A book for her mother
Clayton is drawn to historical fiction because the research helps get her into the world that she's about to create before she even starts writing.
She likens creating a novel to writing a marathon. The former lawyer didn't start writing until she was in her 30s—and only then, this came after growing up as a huge reader.
"If you woke up in the morning and you had never run and you said, 'Okay, I'm going to get up and run a marathon,' you would never finish it," she says.
"For writing, I just get up every morning and I sit down and I write," she adds. "I write word after word after word and it eventually becomes a novel."
As she works on her first draft, she tries not to look back and judge what she has done because she feels that she can do this in later drafts.
"Often, I don't know until I get to the end of a novel what it's about, what needs to be brought up, what needs to be cut, and even what I need to know," Clayton admits. "I try to be kind to myself and not have expectations. And that works for me."

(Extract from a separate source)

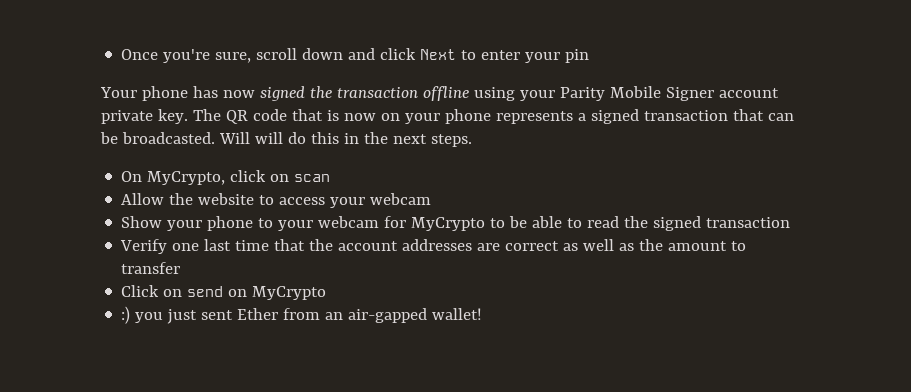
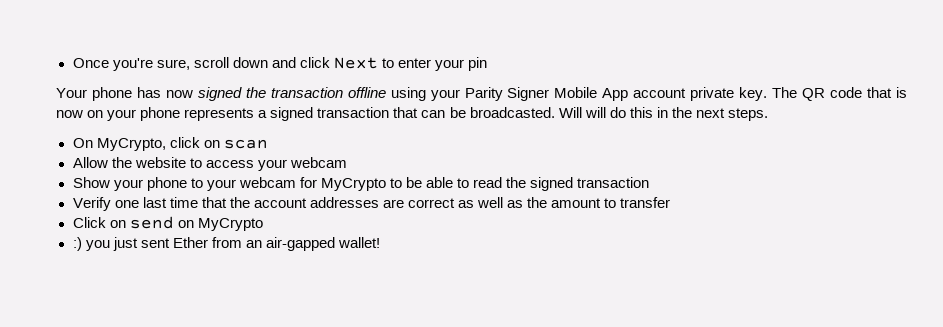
[609,86,714,101] Mobile Signer -> [507,87,629,101] Signer Mobile App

Clayton doesn't feel that there have been enough stories about the courage of women in the Second World War, which is one reason why she wrote The Postmistress of Paris. And in this instance, she was driven to complete the book by one woman in particular: her mother.
In the fall of 2020, Clayton's mom, Anne Tyler Waite, was diagnosed with terminal lung cancer. That prompted Clayton to call her agent for the first time ever to warn that she might not meet her deadline.
But Clayton also really wanted her mother to see the book. Fortunately, Clayton's editor, Sara Nelson, agreed to read a "pretty raw first draft" and worked with her on a weekly basis to finish it on schedule.
"The first galley that went to anybody went to my mom," Clayton reveals.
Sadly, her father died a few weeks after that, but he was able to read her dedication to her mother. Clayton says that her mother is still alive, "thanks to the miracles of modern medicine."
"I would like to emphasize it's a very optimistic book," she states. "The San Francisco Chronicle called it 'Casablanca if Rick had an artsy bent.'...
"Many books around what happened in World War II can be quite devastating," Clayton adds. "I'm not saying this doesn't have devastating moments, but I hope that readers will feel hopeful and inspired when they finish the last page."